[Activity]
From the entries, filter out every line that lacks "Make" and copy the rest.

Dataset items:
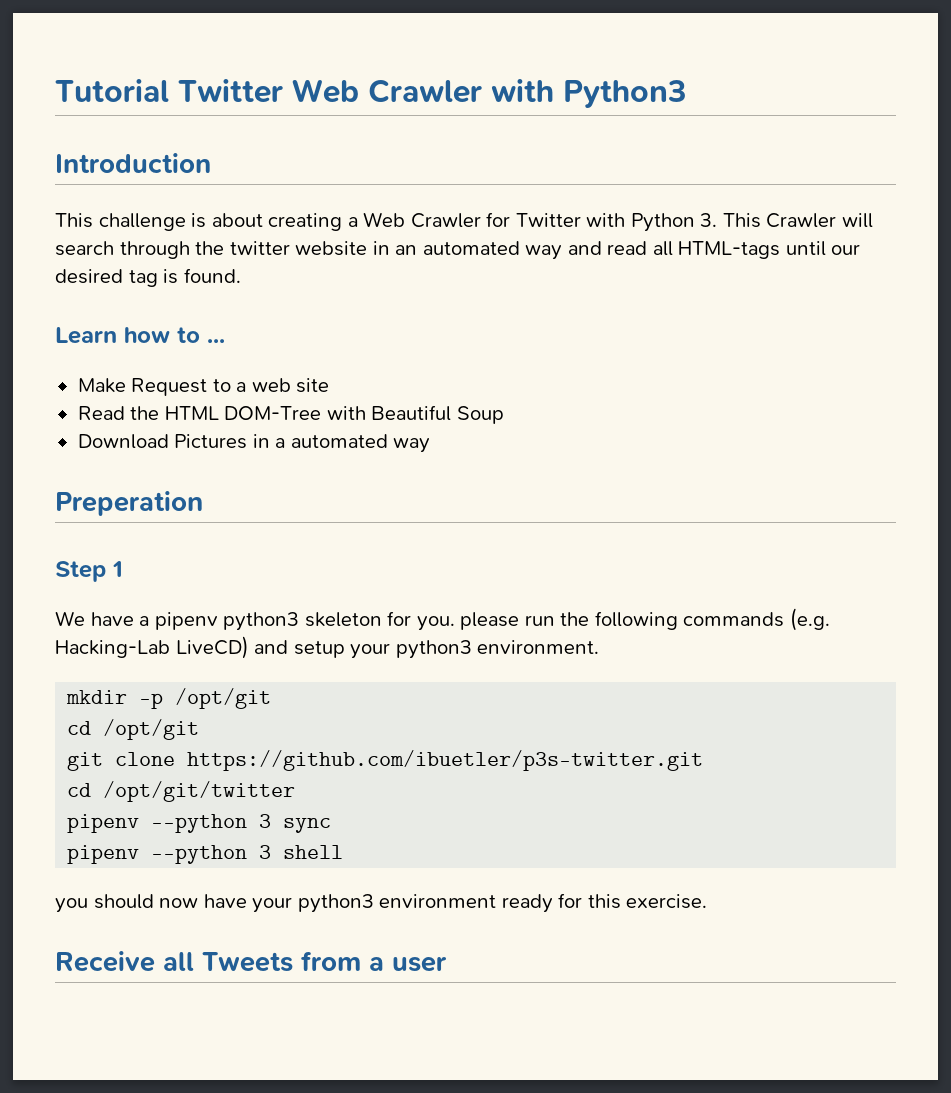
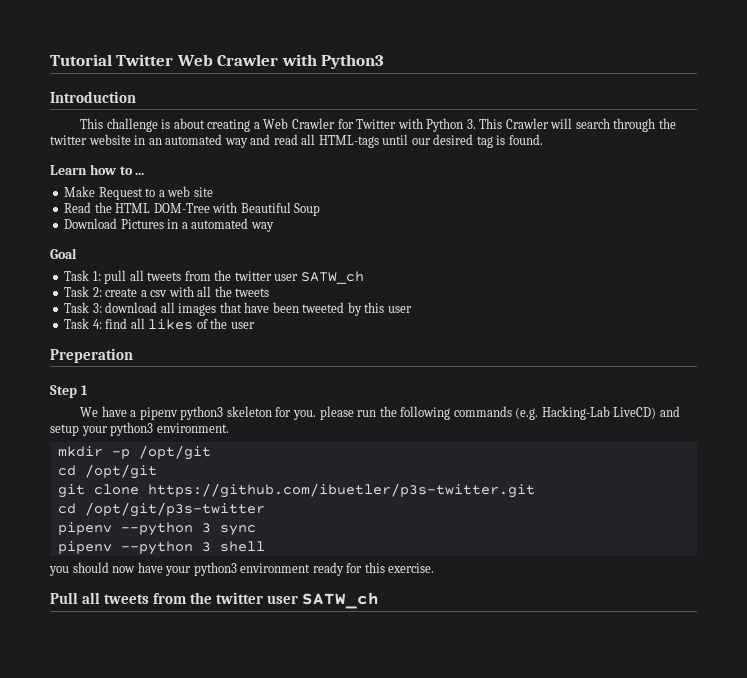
+ Goal
+ Task 1: pull all tweets from the twitter user SATW_ch
+ Task 2: create a csv with all the tweets
+ Task 3: download all images that have been tweeted by this user
+ Task 4: find all likes of the user
- cd /opt/git/twitter
+ cd /opt/git/p3s-twitter
- Receive all Tweets from a user
+ Pull all tweets from the twitter user SATW_ch

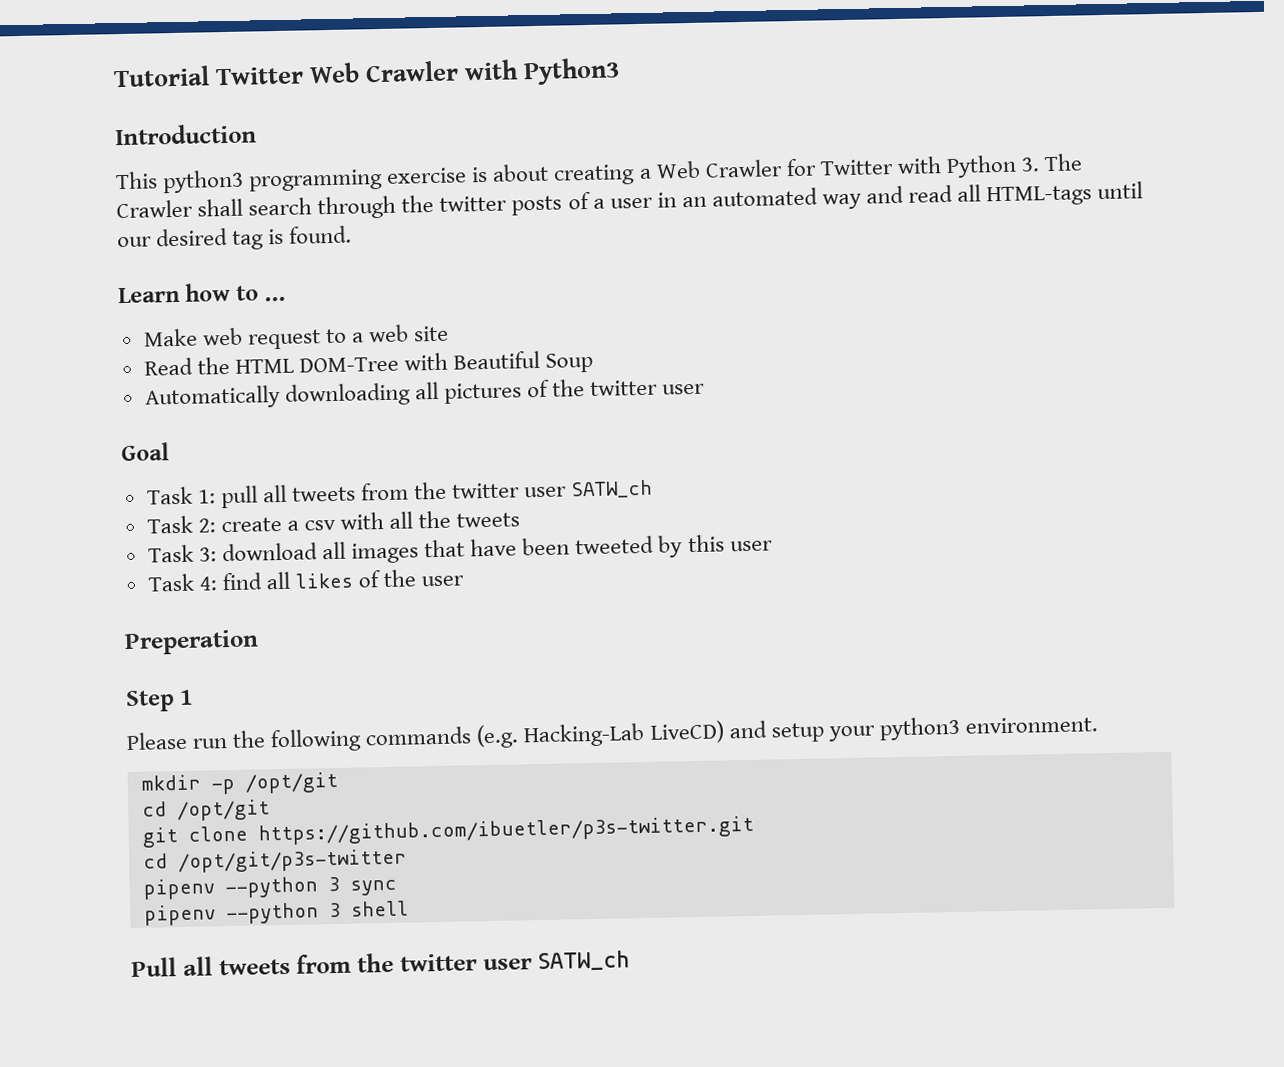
- This challenge is about creating a Web Crawler for Twitter with Python 3. This Crawler will search through the twitter website in an automated way and read all HTML-tags until our desired tag is found.
+ This python3 programming exercise is about creating a Web Crawler for Twitter with Python 3. The Crawler shall search through the twitter posts of a user in an automated way and read all HTML-tags until our desired tag is found.
- Make Request to a web site
+ Make web request to a web site
- Download Pictures in a automated way
+ Automatically downloading all pictures of the twitter user
- We have a pipenv python3 skeleton for you. please run the following commands (e.g. Hacking-Lab LiveCD) and setup your python3 environment.
+ Please run the following commands (e.g. Hacking-Lab LiveCD) and setup your python3 environment.
- you should now have your python3 environment ready for this exercise.

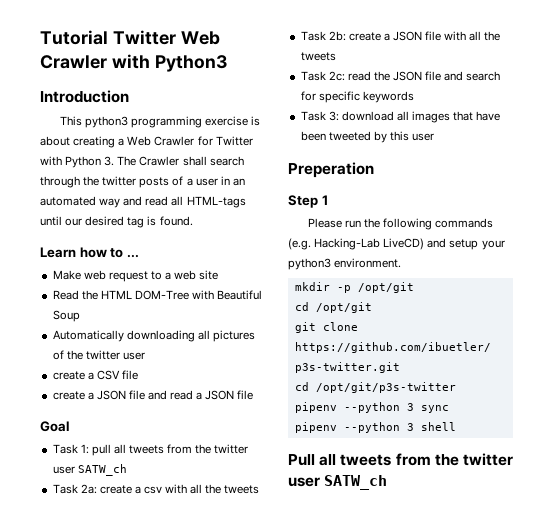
+ create a CSV file
+ create a JSON file and read a JSON file
- Task 2: create a csv with all the tweets
+ Task 2a: create a csv with all the tweets
+ Task 2b: create a JSON file with all the tweets
+ Task 2c: read the JSON file and search for specific keywords
- Task 4: find all likes of the user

[Output for this exercise]
- Make Request to a web site
+ Make web request to a web site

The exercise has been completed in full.